Use Co-Design workshops to ensure important decisions are made by the project stakeholders collectively. Side conversations and back-room decision making should be strictly forbidden. With this achieved, decisions will have been witnessed and validated by all stakeholders. This eliminates the need to justify or re-litigate decisions after the fact. Consider an outside facilitator (e.g from Apolinar), to help navigate the different stakeholder priorities and opinions.
9. Be worried about the propriety of any decisions – raise the question of whether such action as is contemplated lies with the jurisdiction of the group or whether it might conflict with the policy of some higher echelon.
Ensure the delivery team has a clear mandate that is aligned with the project objectives. i.e. The team should have authority over those things for which they are responsible and accountable. Any ‘higher echelons’ with the potential to overrule decisions made by the delivery team later in the project should be included in the CoDesign process. If they are unable to participate, they must delegate authority to someone who is trusted to make decisions on their behalf. If in doubt, test with actual customers/end users and use this data to mitigate second-guessing of any decisions.

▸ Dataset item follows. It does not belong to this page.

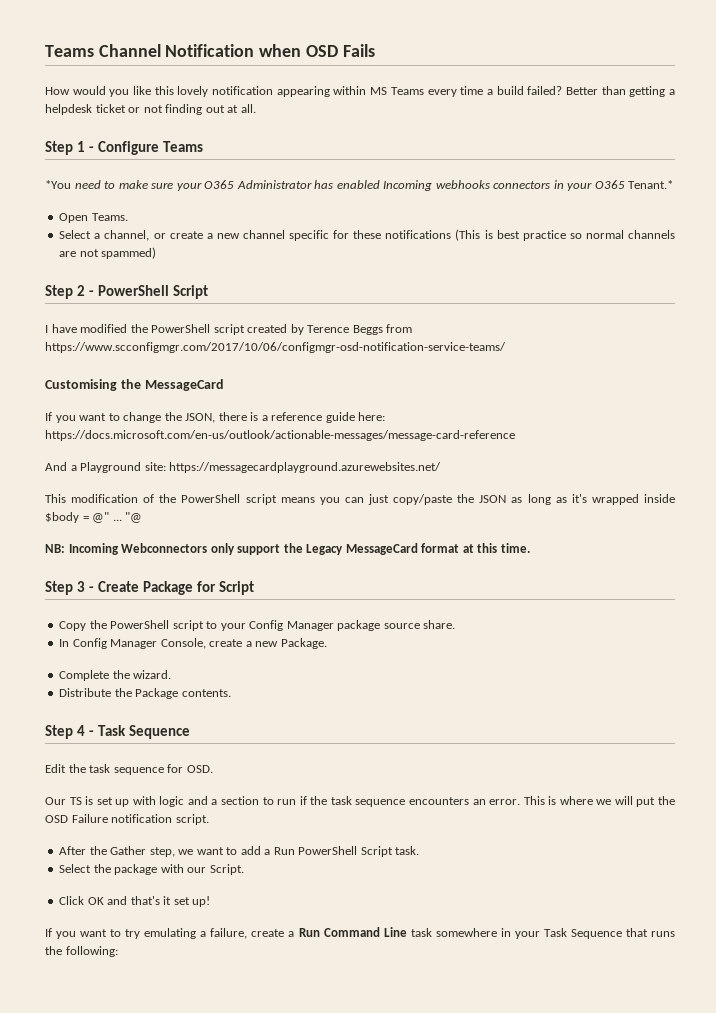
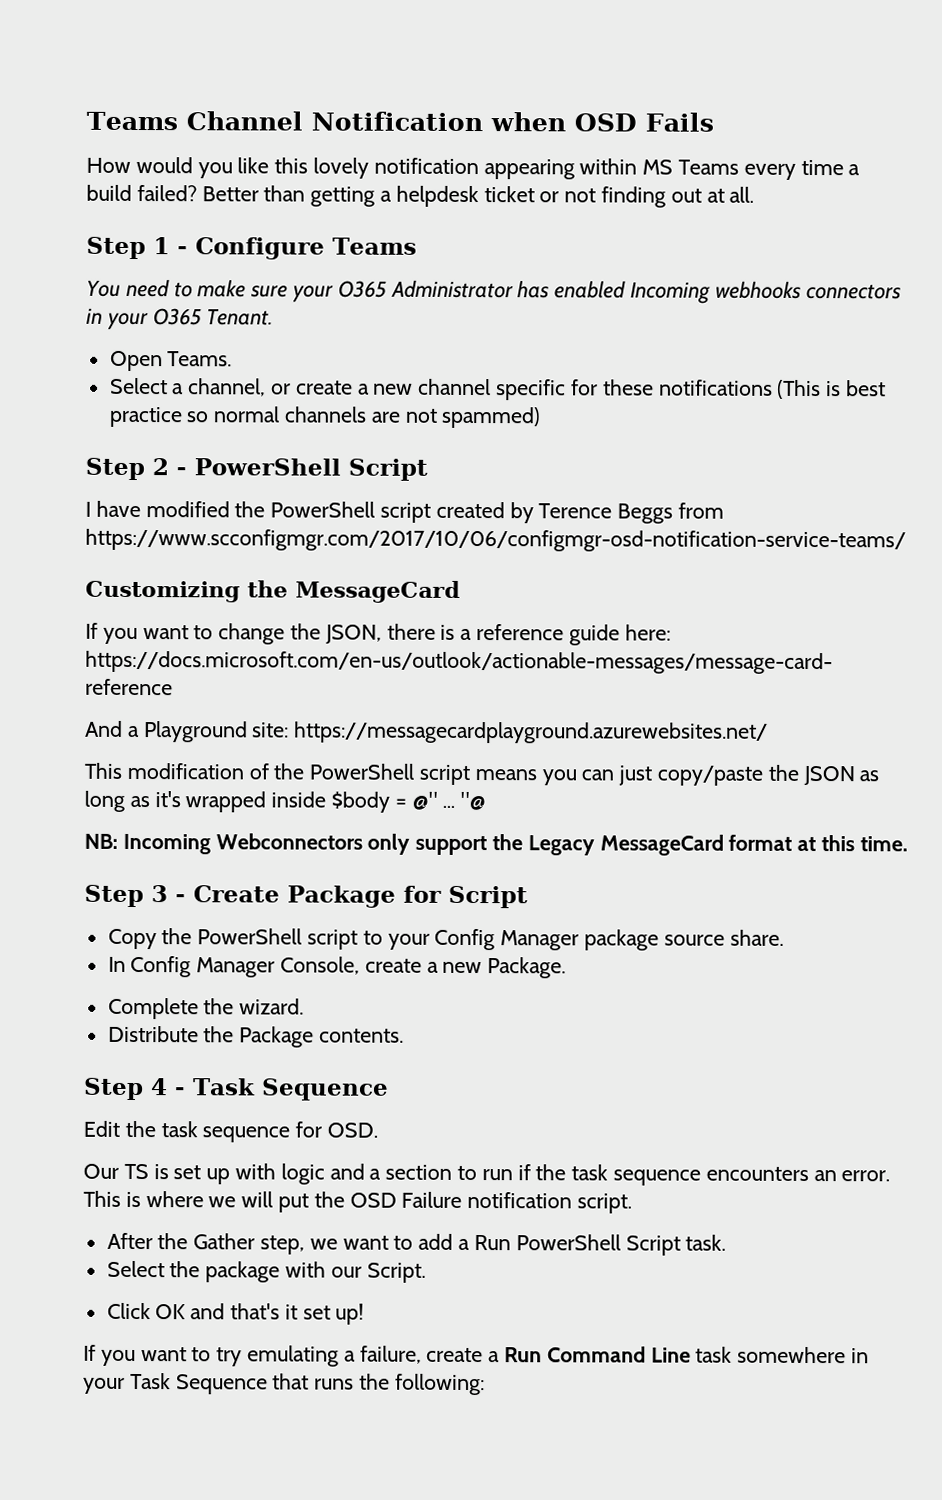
- *You need to make sure your O365 Administrator has enabled Incoming webhooks connectors in your O365 Tenant.*
+ You need to make sure your O365 Administrator has enabled Incoming webhooks connectors in your O365 Tenant.
- Customising the MessageCard
+ Customizing the MessageCard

10. Insist on perfect work in relatively unimportant products, send back for refinishing those which have the least flaw. Approve other defective parts whose flaws are not visible to the naked eye.
Perfect and complete do not exist in Agile delivery. There is only something that is able to be shipped and will be better than what you have now. Of course, you require quality but it will never be 100% perfect. It will never be 100% finished. Plan and budget resourcing for post-launch sprints to improve and add features. This will alleviate tension about delaying the initial launch.
11. Order high-quality materials which are hard to get. If you don’t get them, argue about it. Warn that inferior materials will mean inferior work.
Platform and technology selection should be geared towards surfacing enterprise data to digital experiences in the shortest time possible. This is not to say that enterprise system re-platforming is unnecessary, only that this shouldn’t stand in the way of lean, fast and Agile delivery. There is always a way. You can always scale up later, but you can’t regain lost time. When you don’t have a product in the market and you don’t have users, scalability is not your primary concern.
- Start with Co-Designing, Prototyping and Testing the ideal Human Experience (HX) and then work backwards.
- Don’t wait for the perfect backend…it doesn’t exist. Almost all organisations face challenges with legacy applications.
12. Never pass on your skill and experience to a new or less skilful worker.
Excellence is a function of learning and improvement over time. In order for this to be possible, knowledge and insight must be shared within the team.
13. When training new workers, give incomplete or misleading instructions.
The Human Experience (HX) of technology requires looking beyond the customer experience, to design for delivery as well. You can’t just throw people at a problem, you need to include them in the process right from the beginning. Ensure change management is budgeted and resourced in the plan and not an afterthought.
14. In making work assignments, always sign out the unimportant jobs first. See that the important jobs are assigned to inefficient workers of poor machines.
Don’t mistake activity for progress. The delivery team should always be focused on priority tasks. If in doubt on the priorities, test with customers/end users.